XIII
L’ÉPREUVE
Ils n’avaient formé aucun projet pour le lendemain; mais après l’office religieux, ils se trouvèrent en présence de la plus belle après-midi de tout leur séjour à Québec à dépenser d’une façon ou d’une autre; et, suivant l’opinion du colonel, c’eût été grand dommage de la gaspiller au logis.
Ils passèrent en revue toutes les promenades des environs, et finirent par opter pour Lorette.
La famille Ellison connaissait déjà l’endroit, mais Arbuton n’y était jamais allé, et ce fut par un vague motif de politesse envers lui que Mme Ellison se prononça pour cette promenade; ce qui ne l’empêcha point, plus tard, de se demander tout haut quelle considération avait pu l’engager à faire ce choix.

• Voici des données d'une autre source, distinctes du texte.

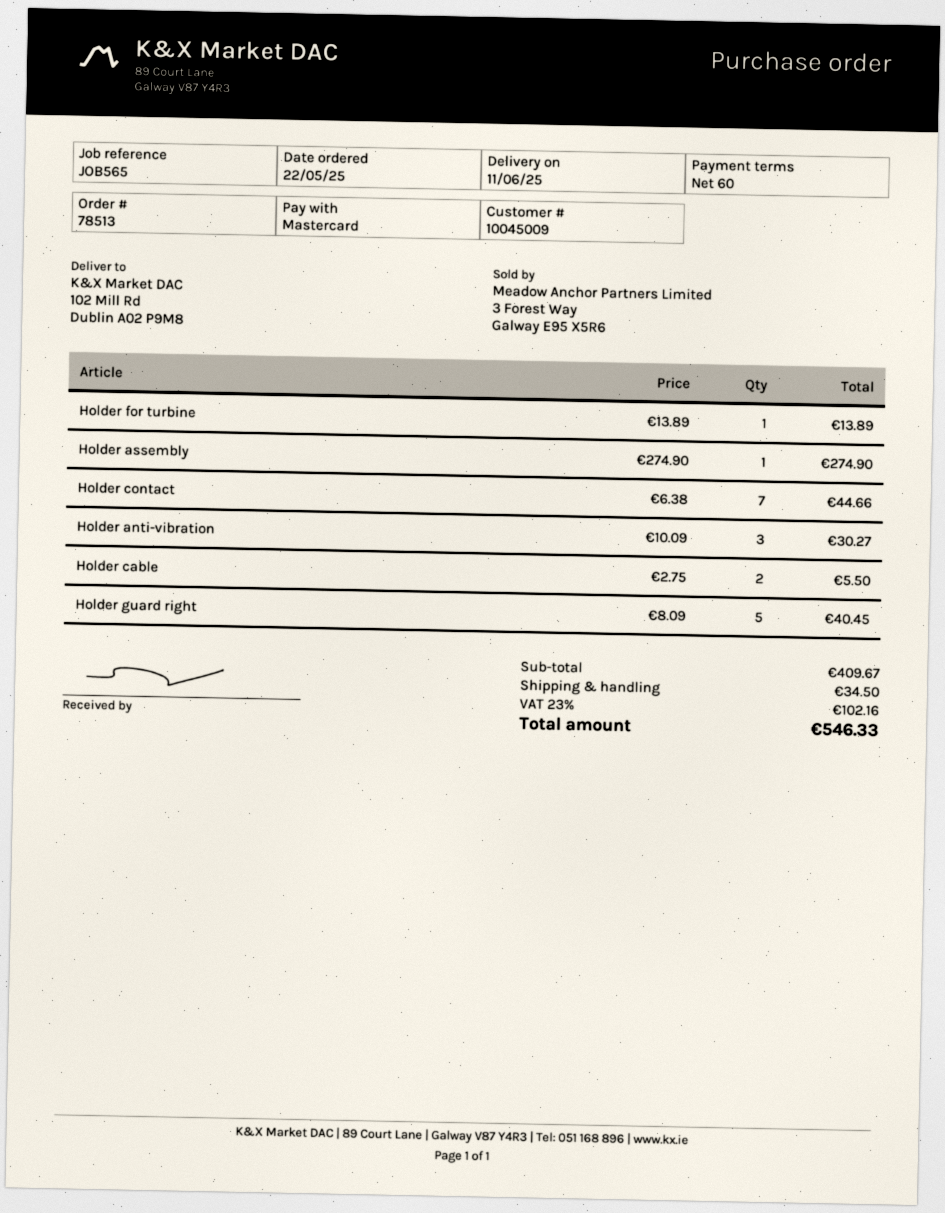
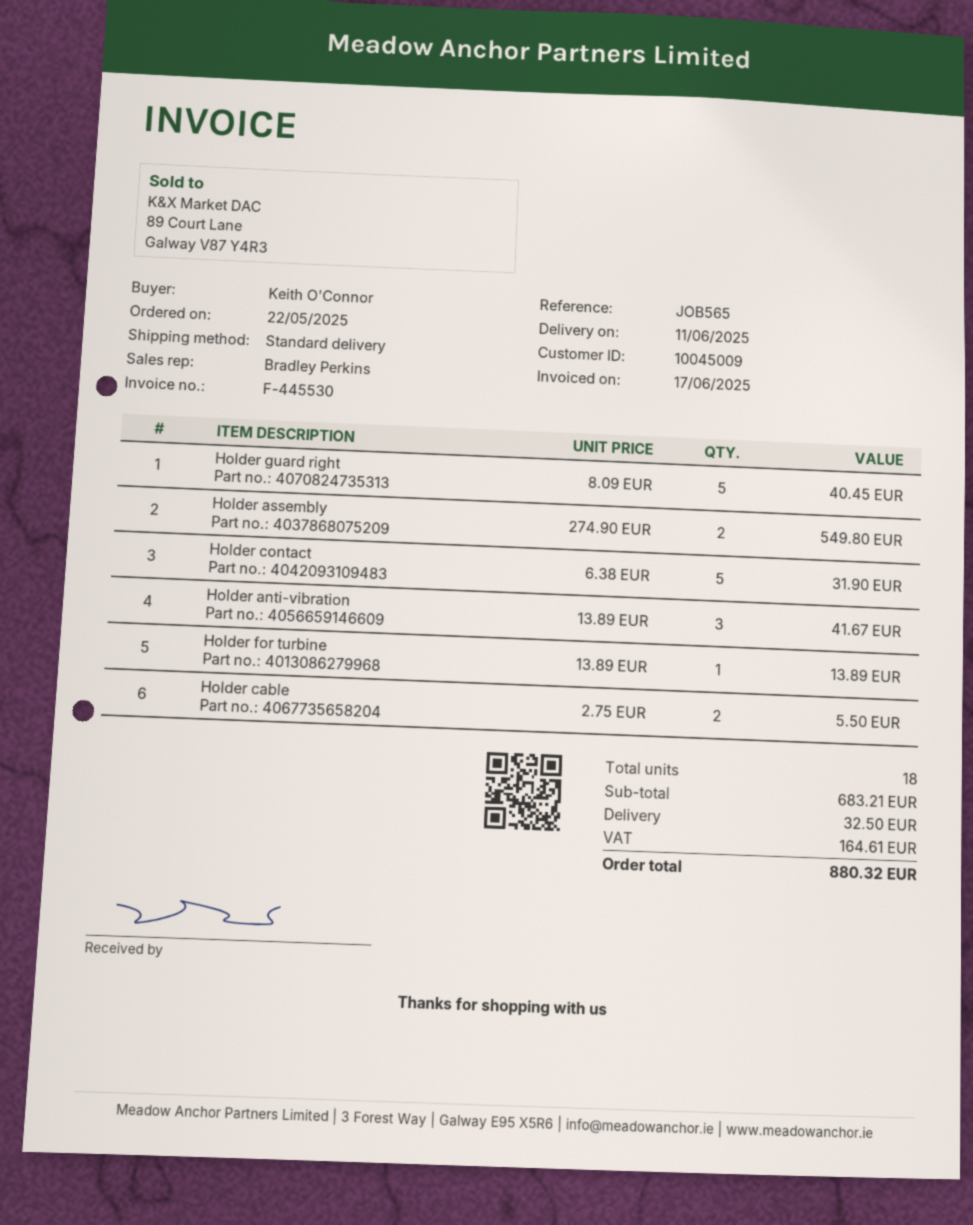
Holder assembly: 1 x 274.90 = 274.90 -> 2 x 274.90 = 549.80
Holder contact: 7 x 6.38 = 44.66 -> 5 x 6.38 = 31.90
Holder anti-vibration: 3 x 10.09 = 30.27 -> 3 x 13.89 = 41.67
subtotal: 409.67 -> 683.21
shipping: 34.50 -> 32.50
tax: 102.16 -> 164.61
total: 546.33 -> 880.32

Quant à Arbuton, il était agité et distrait, répondait au hasard lorsque la conversation exigeait son intervention, donnait avec impatience son assentiment à tout, et attendait avec hâte le moment du départ.
De la barrière Saint-Jean, le chemin de Lorette circule à travers les prairies et les champs d’orge, traversant et retraversant le cours rapide de la rivière Saint-Charles, pour s’élever, à Lorette, au-dessus du niveau de la citadelle.
Le chemin est plus solitaire que celui de Beauport.
Les maisons n’ont pas le même air de confort, ni l’apparence cossue des maisons de pierre de ce dernier village.
Elles n’en sont pas moins charmantes cependant, et les habitants y semblent encore plus éloignés des influences modernes.
De petites paysannes, en robes violettes, avec de larges chapeaux de paille—et non pas vêtues à la mode de l’avant-dernière année—se montraient çà et là.